Did the PATH Concept Home model capture your imagination and leave you wondering how to build it? PATH provides some answers in a four-part series in Professional Builder magazine, the first appearing in the October 2004 issue. Builders and remodelers can learn practical steps for incorporating Concept Home ideas through plumbing, HVAC, home automation and factory production techniques. The articles include:

The Next Generation of Plumbing
Big bathrooms catch a homebuyer's eye, but innovations behind the walls may be the next hot trend for selling homes. A new approach to integrating plumbing systems can simplify installation, ease maintenance and improve the home's livability, as well as your bottom line.

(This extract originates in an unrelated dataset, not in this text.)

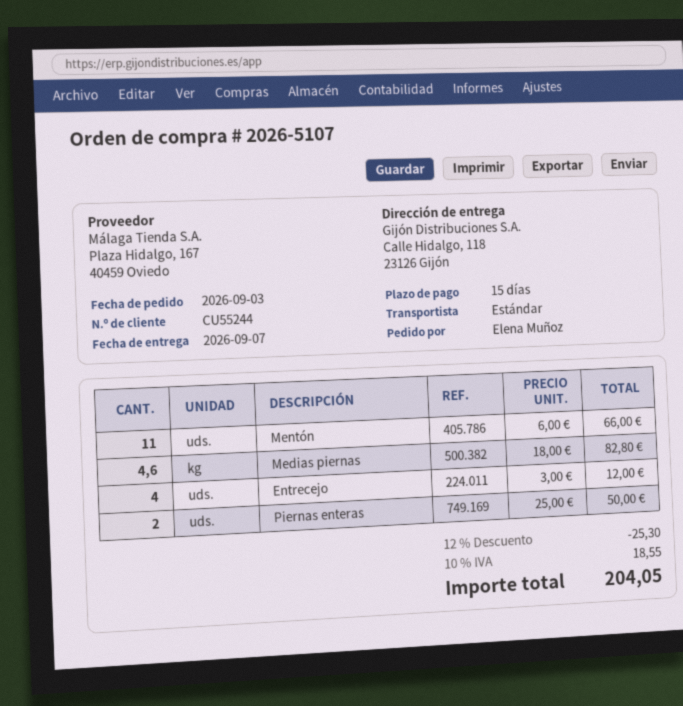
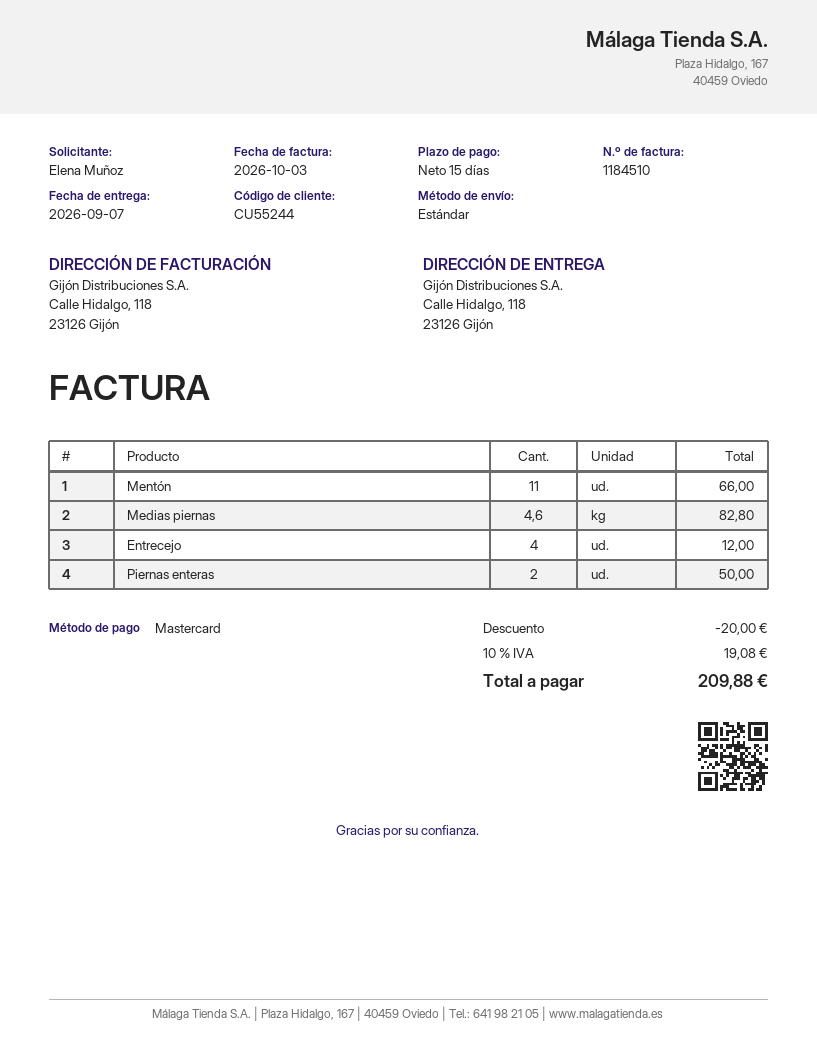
discount: 25.30 -> 20.00
tax: 10% = 18.55 -> 10% = 19.08
total: 204.05 -> 209.88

Properly installed and sized HVAC can make a home a comfortable oasis. Hidden within the floors and walls, it's usually out of sight and mind--that is, until it needs to be repaired or updated. Then homeowners get a good look at their HVAC system by peering through the holes ripped in their walls and ceilings by repairmen. The PATH Concept Home wouldn't have to face such disruption thanks to an approach known as "disentanglement," which would keep utilities--plumbing, wiring and HVAC--organized and accessible.

Improving Home Automation
While a home automation system can be installed into just about any home, one that reflects the principles of the Concept Home can better accommodate an automation system that links the lights, thermostat, TVs, stereos, and security system to a central control unit. Without organized utilities, homeowners can have unidentified wires running through every wall cavity, and upgrades to the system would require them to tear those walls apart.

Factory Production Techniques
"Factory-built" usually conjures up images of industrial construction, but how does building a home that looks like other homes, performs better, and can be finished in 20 days grab you? Having standards in place on the construction site and in the factory reduces the guesswork for builders, who can be sure of the product's quality. Contrary to the popular notion, factory-built methods also offer builders flexibility when it comes to design.